Directions:
Go over the entries and report the lines where the word "infocirc" occurs.

[Start of Attachment]

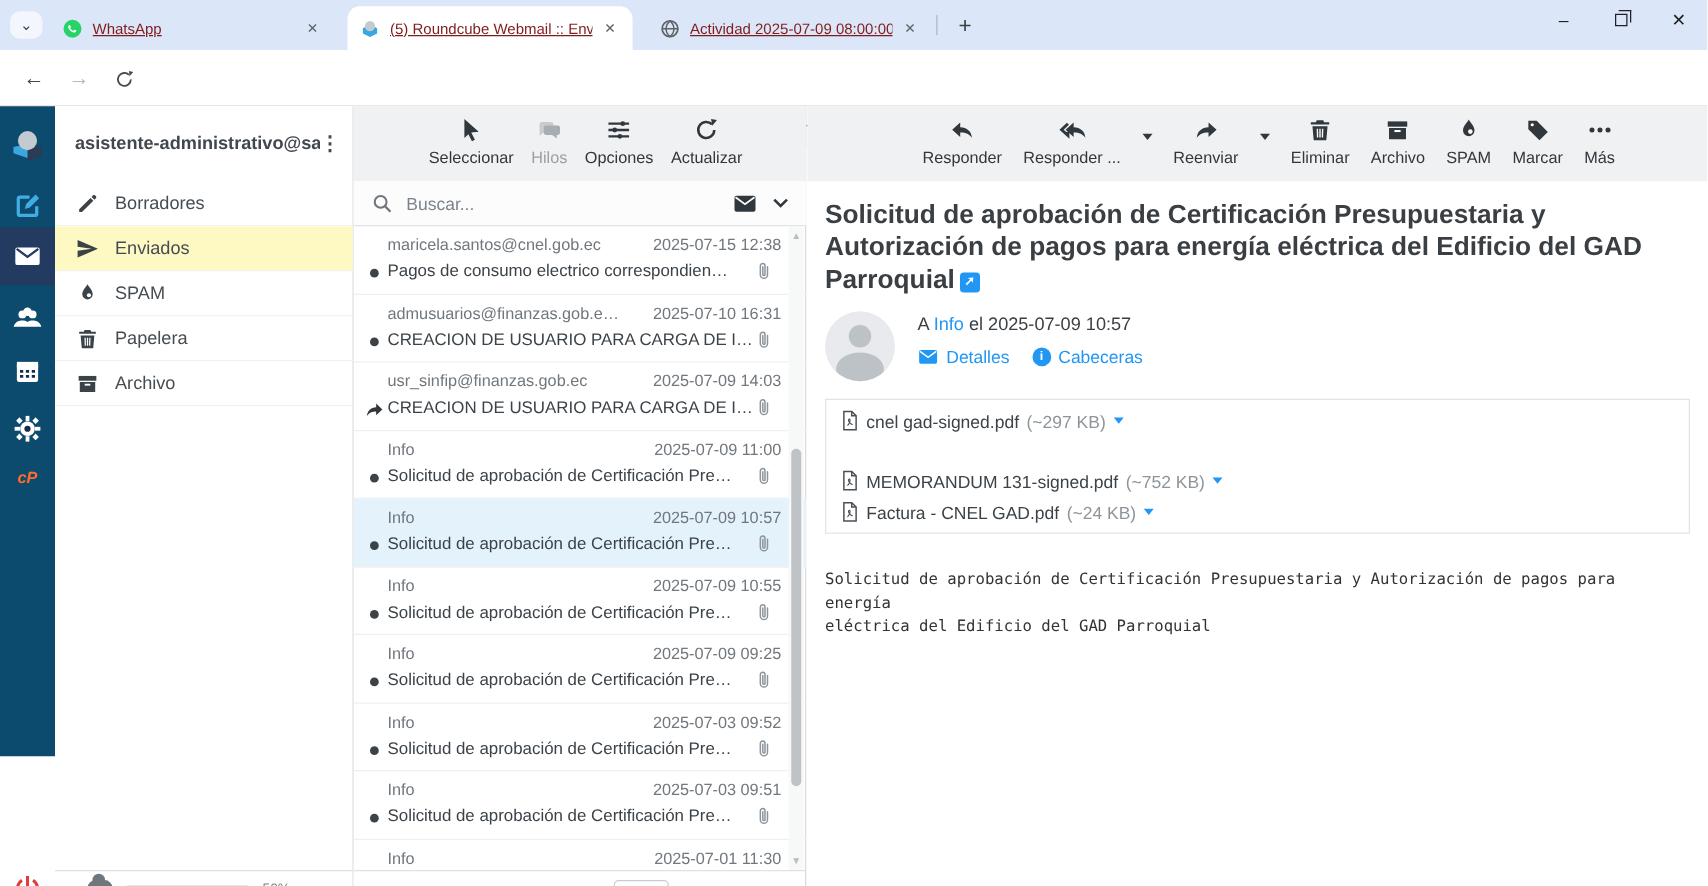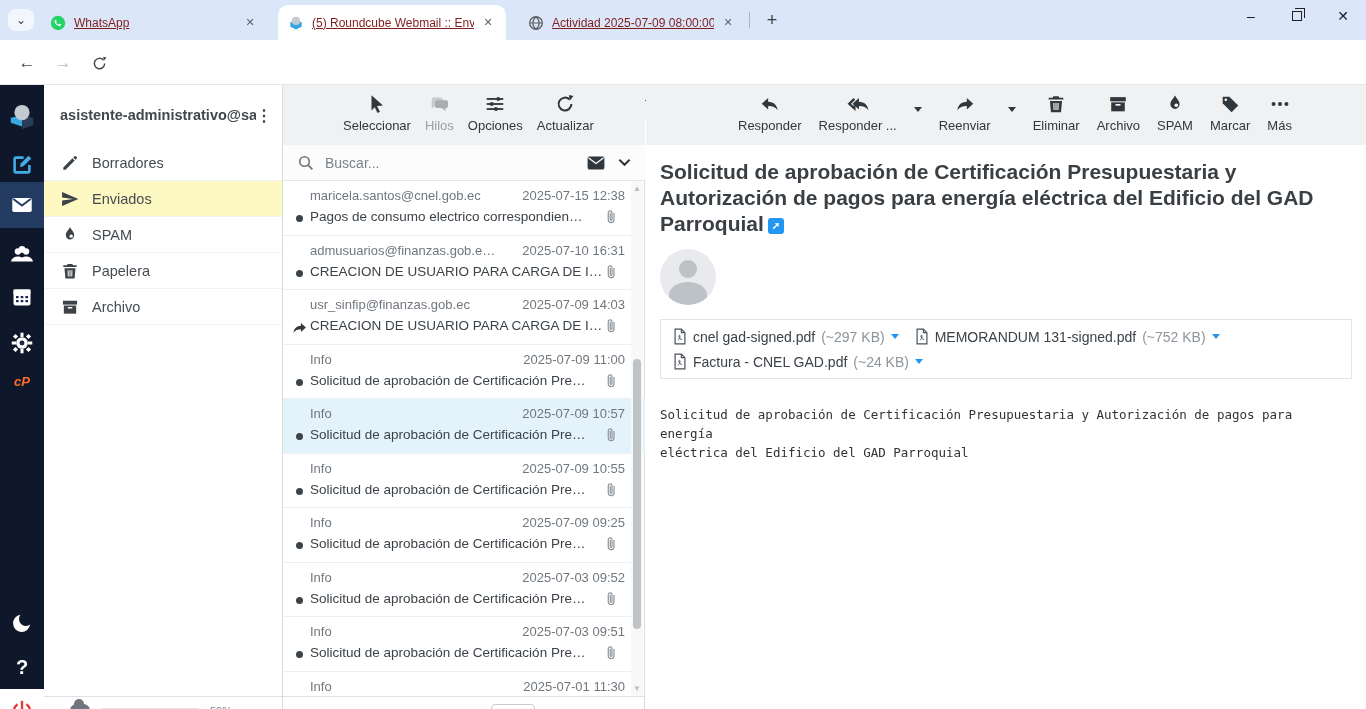--- a/index.html
+++ b/index.html
@@ -581,6 +581,26 @@
 
         <div id="metarow">
           <div class="avatar"></div>
+          <div id="metatext">
+            <div>
+              <span>A</span>
+              <span class="bluelink">Info</span>
+              <span>el 2025-07-09 10:57</span>
+            </div>
+            <div id="metalinks">
+              <span class="metalink">
+                <svg width="17" height="13" viewBox="0 0 24 19">
+                    <rect x="1.5" y="1.5" width="21" height="16" rx="2" fill="#2196f3"></rect>
+                    <path d="m2.5 3 9.5 7 9.5-7" fill="none" stroke="#fff" stroke-width="1.8"></path>
+                  </svg>
+                <span>Detalles</span>
+              </span>
+              <span class="metalink">
+                <span class="infocirc">i</span>
+                <span>Cabeceras</span>
+              </span>
+            </div>
+          </div>
         </div>
 
         <div id="attachbox">

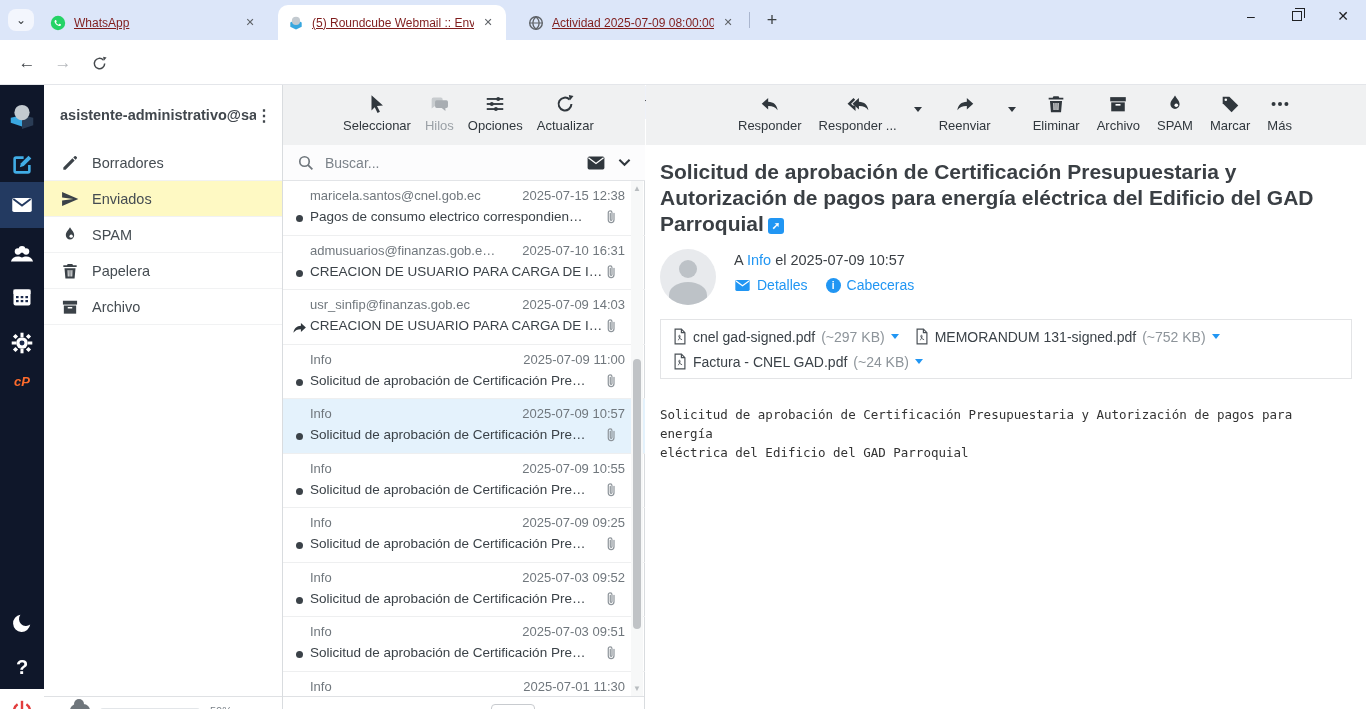--- a/index.html
+++ b/index.html
@@ -100,7 +100,7 @@
   .metalink { display:flex; align-items:center; gap:6px; color:#2196f3; }
   .infocirc { width:15px; height:15px; border-radius:50%; background:#2196f3; color:#fff; font-size:10px; font-weight:bold; display:flex; align-items:center; justify-content:center; }
   #attachbox { margin-top:14px; border:1px solid #e3e4e6; width:692px; padding:8px 12px; }
-  .attrow { display:flex; gap:16px; }
+  .attrow { display:flex; gap:31px;flex-direction:column; }
   .attrow + .attrow { margin-top:8px; }
   .attach { display:flex; align-items:center; gap:6px; font-size:14px; color:#3b4248; }
   .attsize { color:#8d949a; }

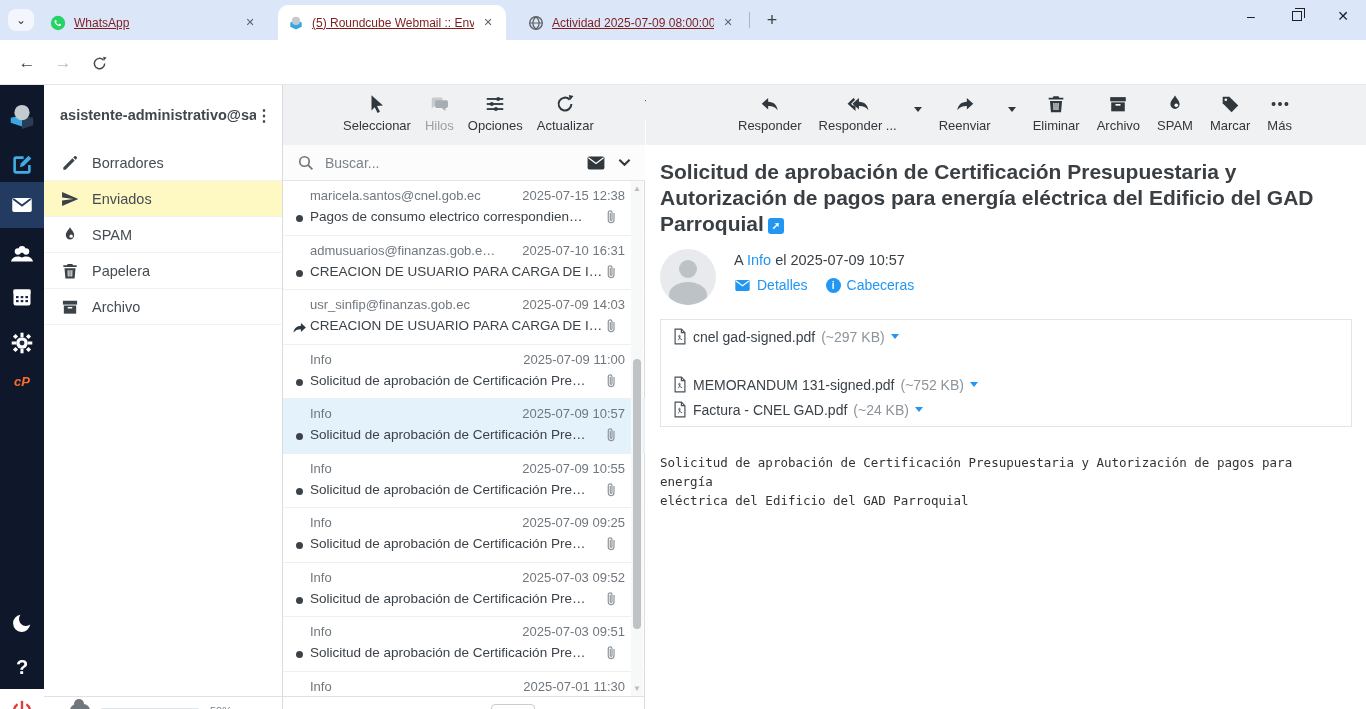--- a/index.html
+++ b/index.html
@@ -31,7 +31,7 @@
 
   
   #content { position:absolute; top:85px; left:0; width:1366px; height:624px; }
-  #appbar { position:absolute; left:0; top:0; width:44px; height:604px; background:#0f172a; }
+  #appbar { position:absolute; left:0; top:0; width:44px; height:520px; background:#0c4a6e; }
   .appicon { position:absolute; left:0; width:44px; height:40px; display:flex; align-items:center; justify-content:center; }
   .appicon.active { background:#233a61; height:46px; }
 

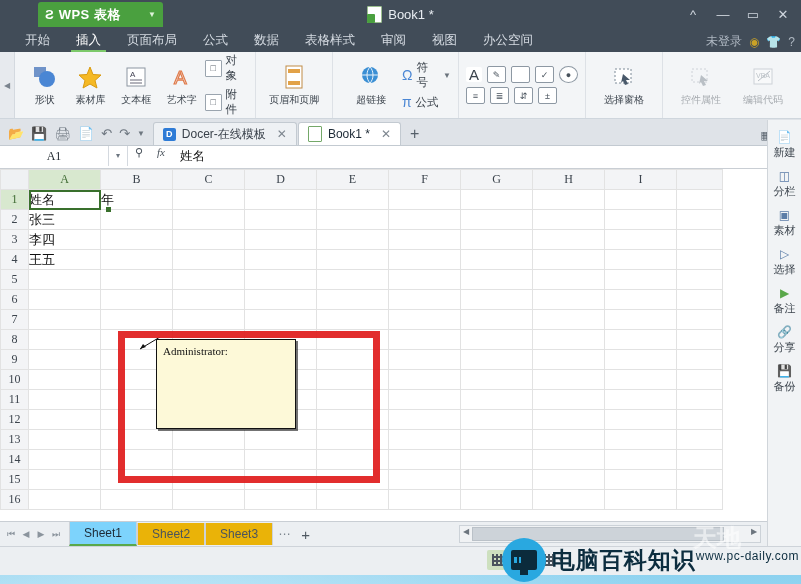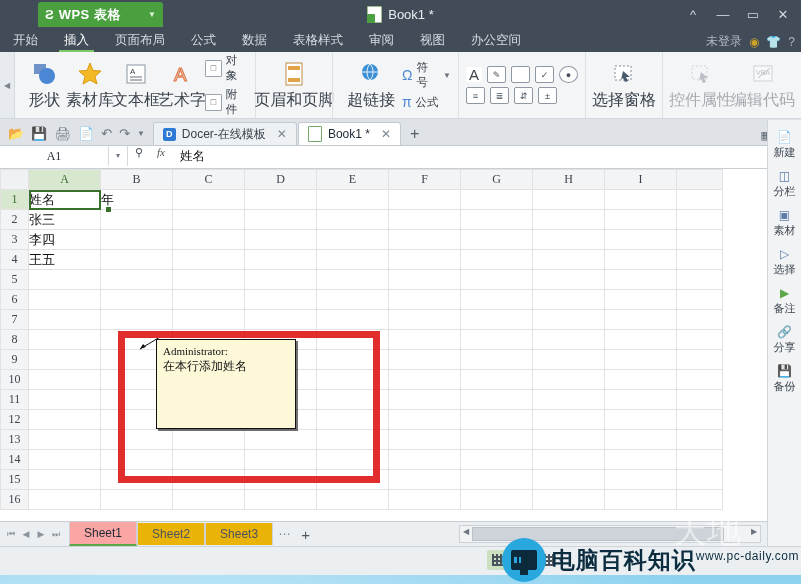--- a/index.html
+++ b/index.html
@@ -31,7 +31,7 @@
   .wbtn{width:28px;height:24px;display:flex;align-items:center;justify-content:center;color:#cfd6de;font-size:13px;}
 
   
-  .menubar{height:24px;background:#414c58;display:flex;align-items:flex-end;position:relative;}
+  .menubar{height:24px;background:#414c58;display:flex;align-items:flex-end;padding-left:12px;position:relative;}
   .mitem{color:#d6dce3;font-size:12.5px;padding:0 13px;height:23px;line-height:22px;position:relative;}
   .mitem.active{color:#ffffff;}
   .mitem.active:after{content:"";position:absolute;left:8px;right:8px;bottom:0;height:2px;background:#7cc96a;}

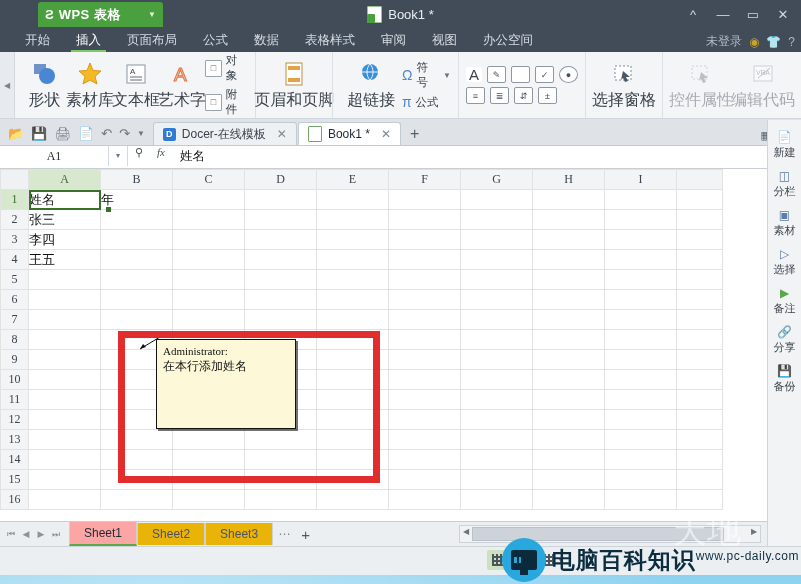--- a/index.html
+++ b/index.html
@@ -50,7 +50,7 @@
   .bigbtn{display:flex;flex-direction:column;align-items:center;justify-content:center;
     width:46px;height:60px;gap:2px;}
   .bigbtn .gl{height:28px;display:flex;align-items:center;justify-content:center;}
-  .bigbtn .tx{font-size:16px;color:#3c444d;white-space:nowrap;text-align:right;}
+  .bigbtn .tx{font-size:10px;color:#3c444d;white-space:nowrap;text-align:right;}
   .bigbtn.wide{width:62px;}
   .stack{display:flex;flex-direction:column;justify-content:center;height:60px;gap:4px;}
   .srow{display:flex;align-items:center;gap:4px;font-size:11.5px;color:#3c444d;}

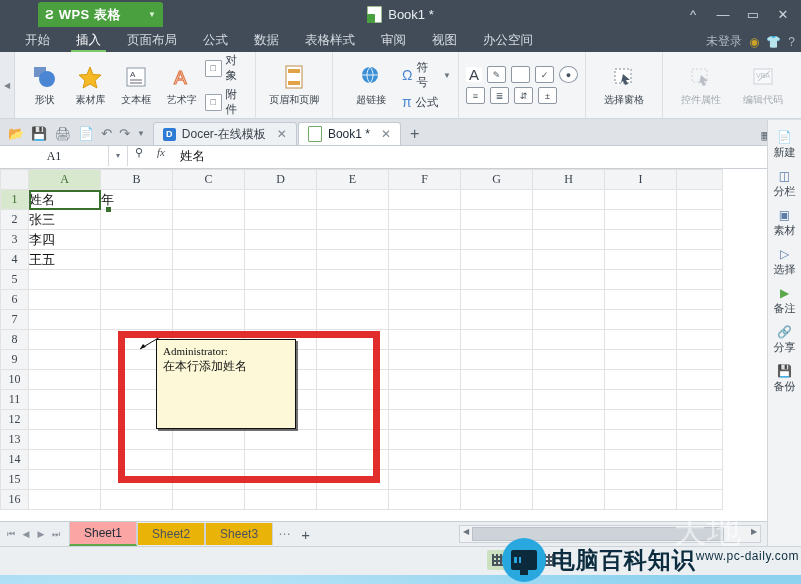--- a/index.html
+++ b/index.html
@@ -614,7 +614,6 @@
     </svg>
     <div class="comment">
       <div class="ln1">Administrator:</div>
-      <div class="ln2">在本行添加姓名</div>
     </div>
 
     <div class="red-marker"></div>

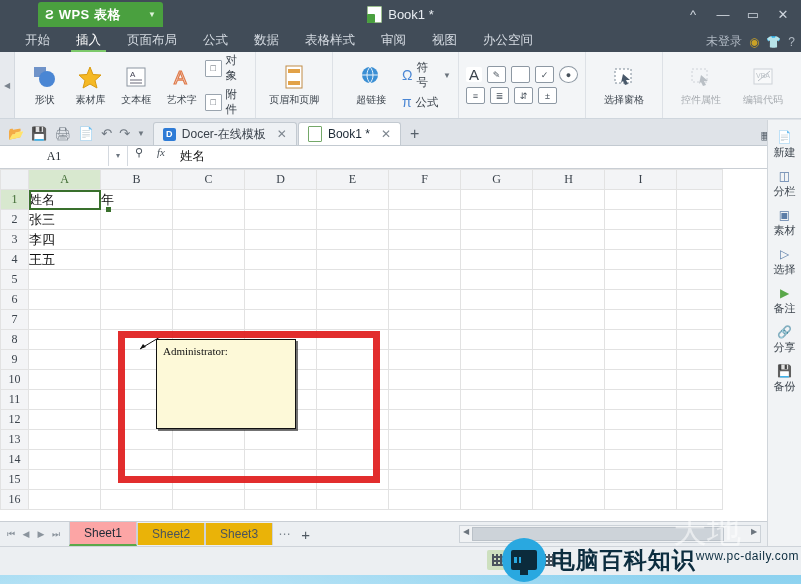--- a/index.html
+++ b/index.html
@@ -126,7 +126,7 @@
   .navbtns span{width:14px;text-align:center;}
   .stab{height:22px;padding:0 14px;font-size:12px;color:#4b545d;display:flex;align-items:center;
     background:#eab308;border-left:1px solid #cdd2d8;border-right:1px solid #cdd2d8;}
-  .stab.active{background:#fca5a5;color:#1d2a36;border-bottom:2px solid #5aa84a;}
+  .stab.active{background:#7dd3fc;color:#1d2a36;border-bottom:2px solid #5aa84a;}
   .sdots{color:#7c858e;font-size:12px;padding:0 5px;}
   .splus{color:#4f5962;font-size:15px;padding:0 6px;}
   .hsb{position:absolute;right:40px;top:3px;width:300px;height:16px;background:#f0f2f4;border:1px solid #ccd2d8;}

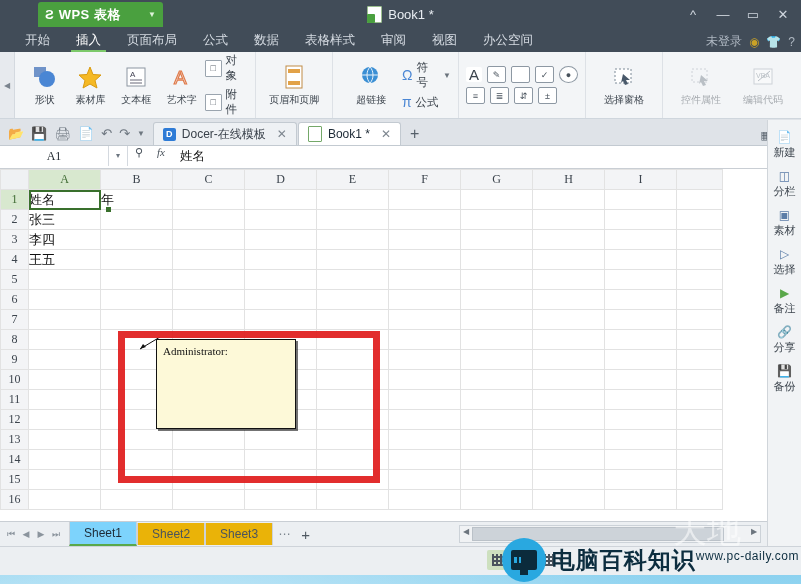--- a/index.html
+++ b/index.html
@@ -161,7 +161,7 @@
   .wm-txt{display:flex;flex-direction:row;}
   .wm-big{font-size:23px;font-weight:bold;color:#0c2d3f;letter-spacing:1px;line-height:1;}
   .wm-small{font-size:12px;color:#0c2d3f;letter-spacing:.5px;}
-  .wm-ghost{position:absolute;right:60px;bottom:30px;font-size:34px;color:rgba(255,255,255,.55);font-weight:normal;}
+  .wm-ghost{position:absolute;right:60px;bottom:30px;font-size:24px;color:rgba(255,255,255,.55);font-weight:bold;}
 </style>
 </head>
 <body>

[End of Attachment]

Output for this task:
+                <span class="infocirc">i</span>
   .infocirc { width:15px; height:15px; border-radius:50%; background:#2196f3; color:#fff; font-size:10px; font-weight:bold; display:flex; align-items:center; justify-content:center; }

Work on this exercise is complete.